A handful of states have already had laws in place that command immunization for health care workers, including New York, which became the first state to do so in the summer of 2009. Otherwise, individual employers have usually had the final say.
Forcing employees to receive the shot can bring up a number of sensitive issues. For instance, employees with allergies to eggs or with a history of Guillain-Barre syndrome should avoid the flu shot. In addition, some employees might need to refuse the shot for religious reasons, such as rules that prohibit invasions of the body or that forbid the harming of animals in the making of a vaccine.
While The Joint Commission is technically not forcing the flu vaccine on all members of accredited organizations, the plan is strongly urging employers to ensure that all health care personnel are vaccinated. The mandate requires organizations to follow these additional steps:
• Educate staff and practitioners about the vaccine; prevention measures outside the vaccination regime; and the diagnosis, transmission and impact of influenza.

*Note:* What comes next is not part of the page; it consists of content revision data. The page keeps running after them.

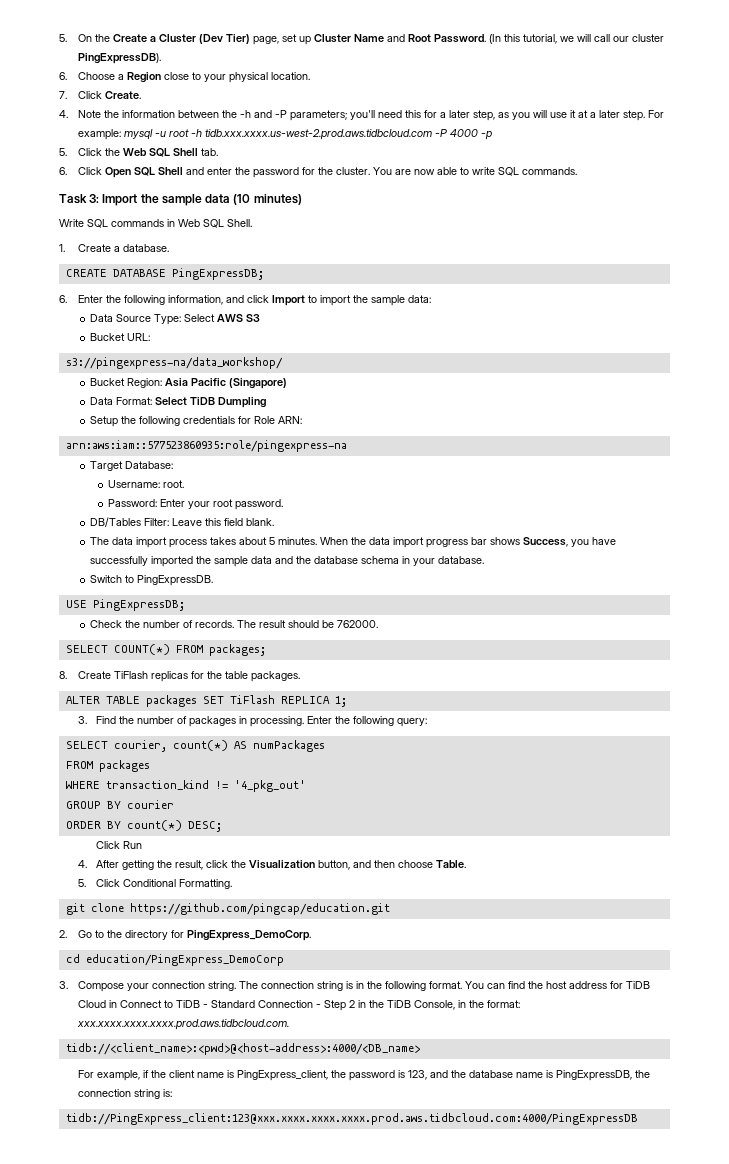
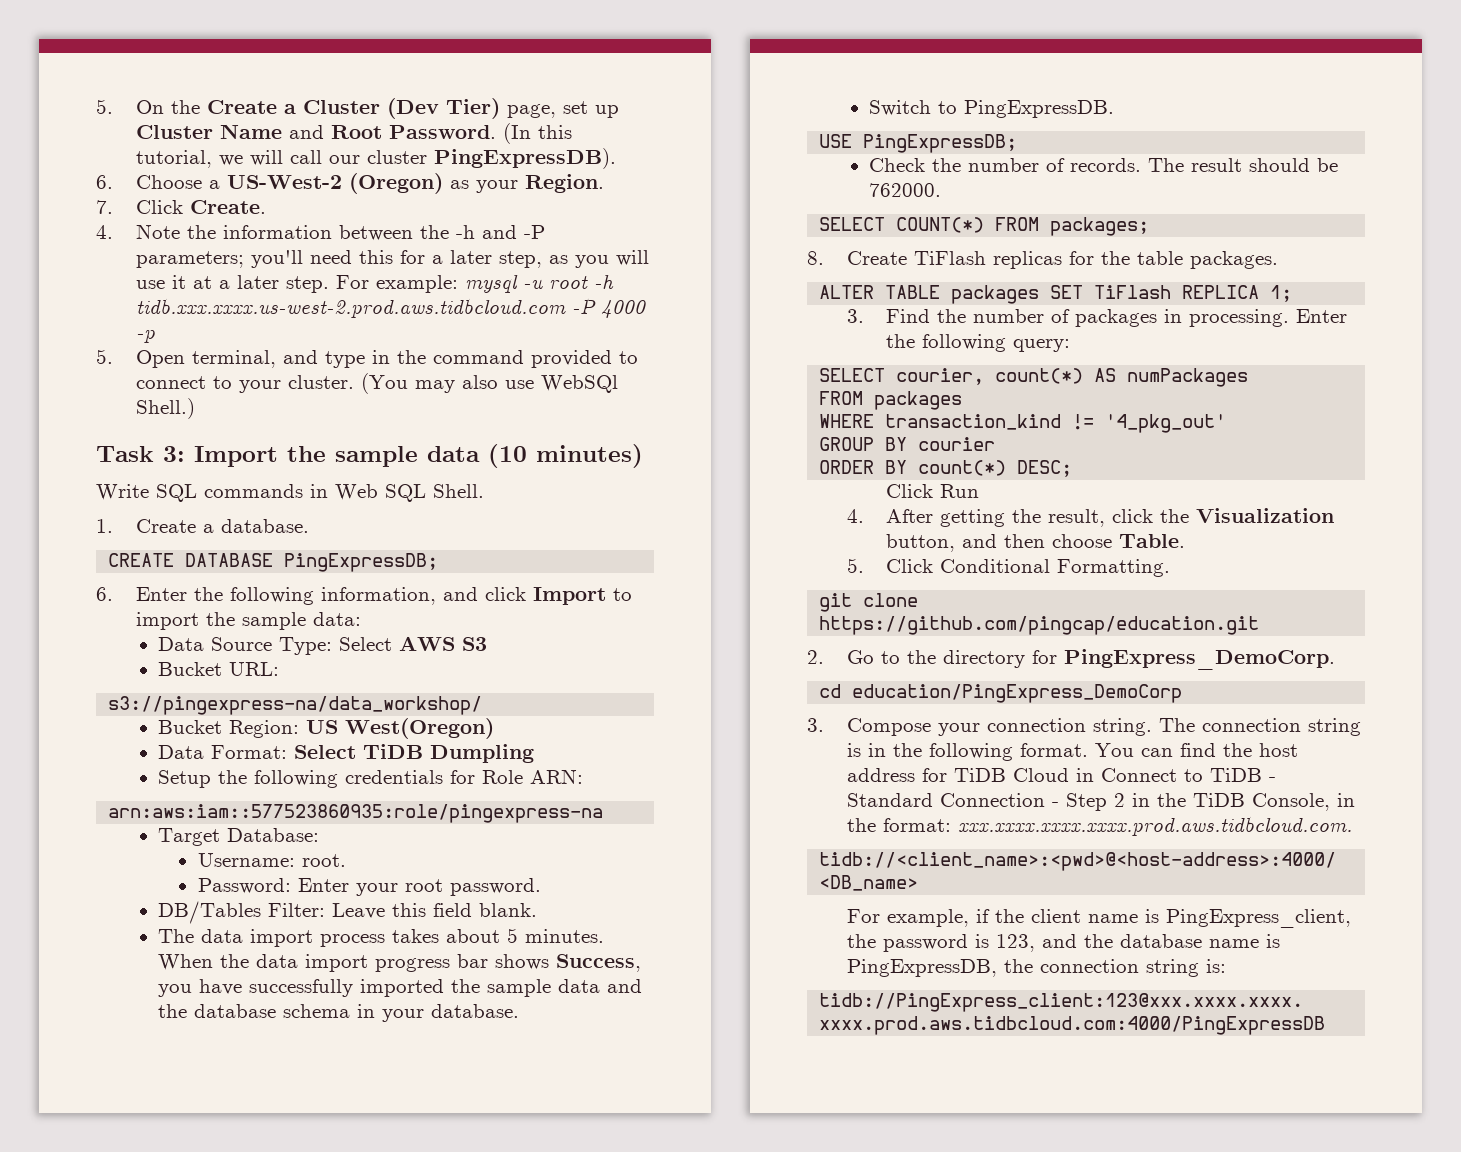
[126,72,310,83] Region close to your physical location. -> [226,173,604,194] US-West-2 (Oregon) as your Region.
[77,148,218,157] [59,167,577,178] Click the Web SQL Shell tab. // 6. Click Open SQL Shell and enter the password for the cluster. You are now able to write SQL commands. -> [135,350,638,368] [135,373,618,394] [135,398,195,419] Open terminal, and type in the command provided to connect to your cluster. (You may also use WebSQl Shell.)
[164,378,287,389] Asia Pacific (Singapore) -> [306,718,495,739] US West(Oregon)

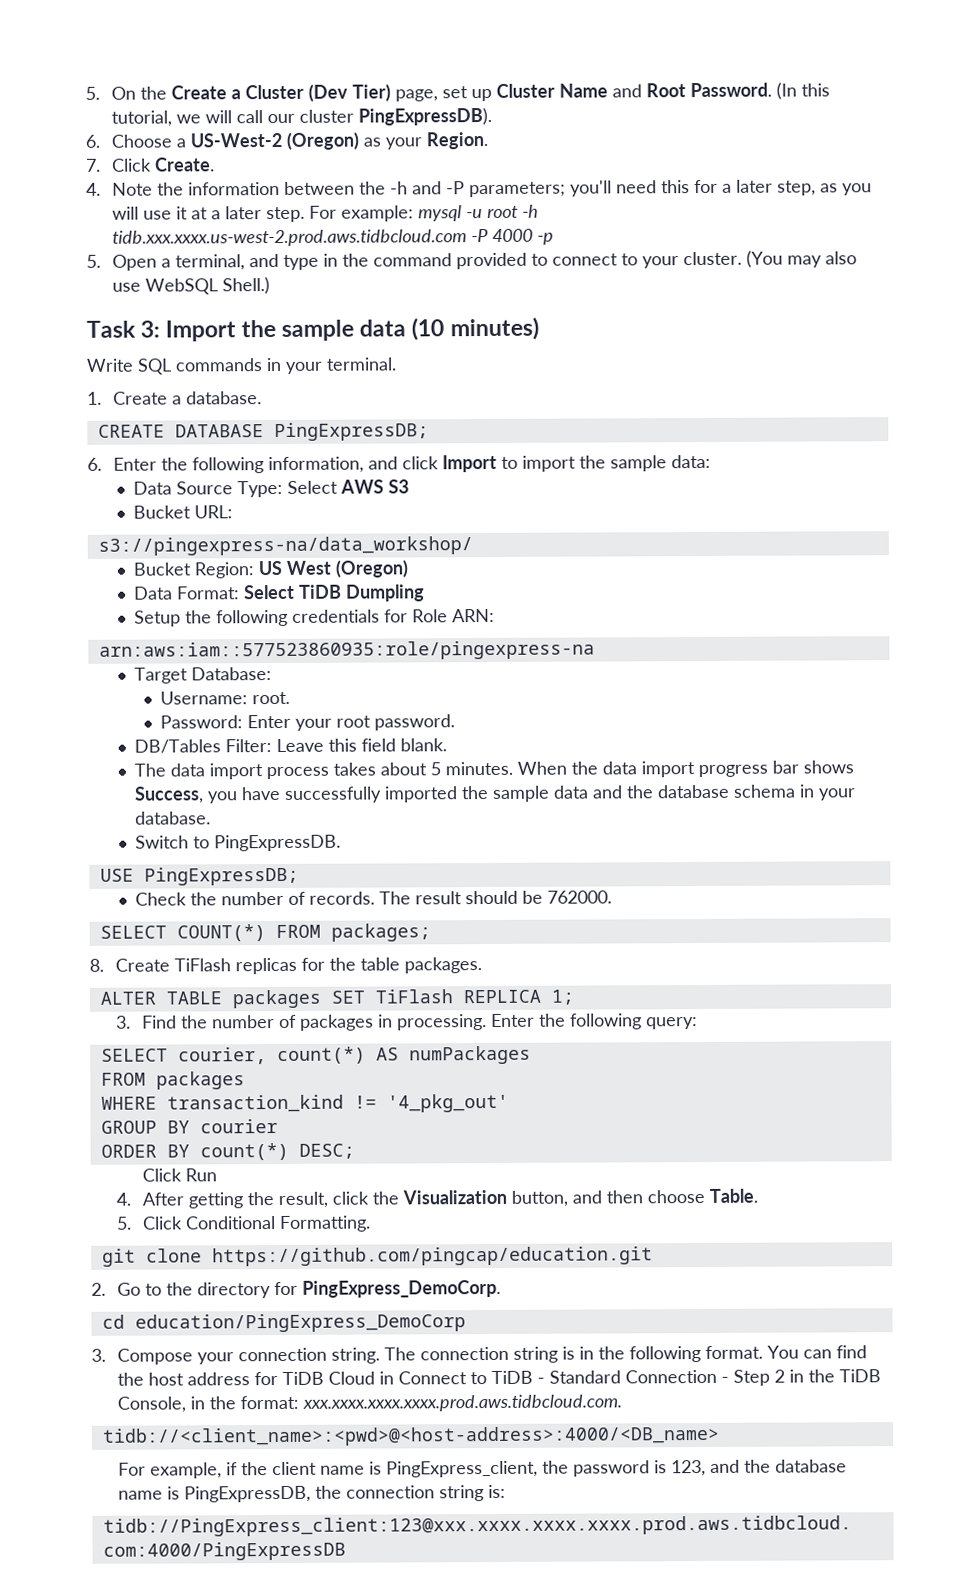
(185, 359) none -> [161,258,172,268] a
[540,375,618,393] WebSQl -> [145,278,219,295] WebSQL
[335,484,484,502] Web SQL Shell. -> [285,357,397,374] your terminal.
[345,718,495,739] West(Oregon) -> [285,559,408,578] West (Oregon)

• Develop a strategy to meet incremental goals on the way to achieving a 90 percent flu vaccination rate by 2020.
The Center for Disease Control (CDC) recommends organizations continue to promote efforts that focus on educating health care professionals about the effectiveness and safety of the flu shot and the role it can play in preventing influenza for themselves, their patients and their loved ones.
In Virginia, there is no state law or regulation that requires healthcare personnel to have flu vaccinations. However, the Virginia Department of Health states that "workers may be subject to the vaccine requirements put in place by their respective employers." Also, the Virginia Department of Labor has stated that vaccinations can be required as a condition of employment, provided that the employer pays for the vaccinations.
The question for an employer is whether they are willing to terminate employees who refuse a flu vaccination. Employers might decide to provide exceptions for individuals that provide documented evidence of medical or religious reasons for refusing the vaccination. Also, the Virginia Department of Health states that "healthcare personnel without documented vaccination may be sent home by the employer in the event of an outbreak or disease exposure of public health importance."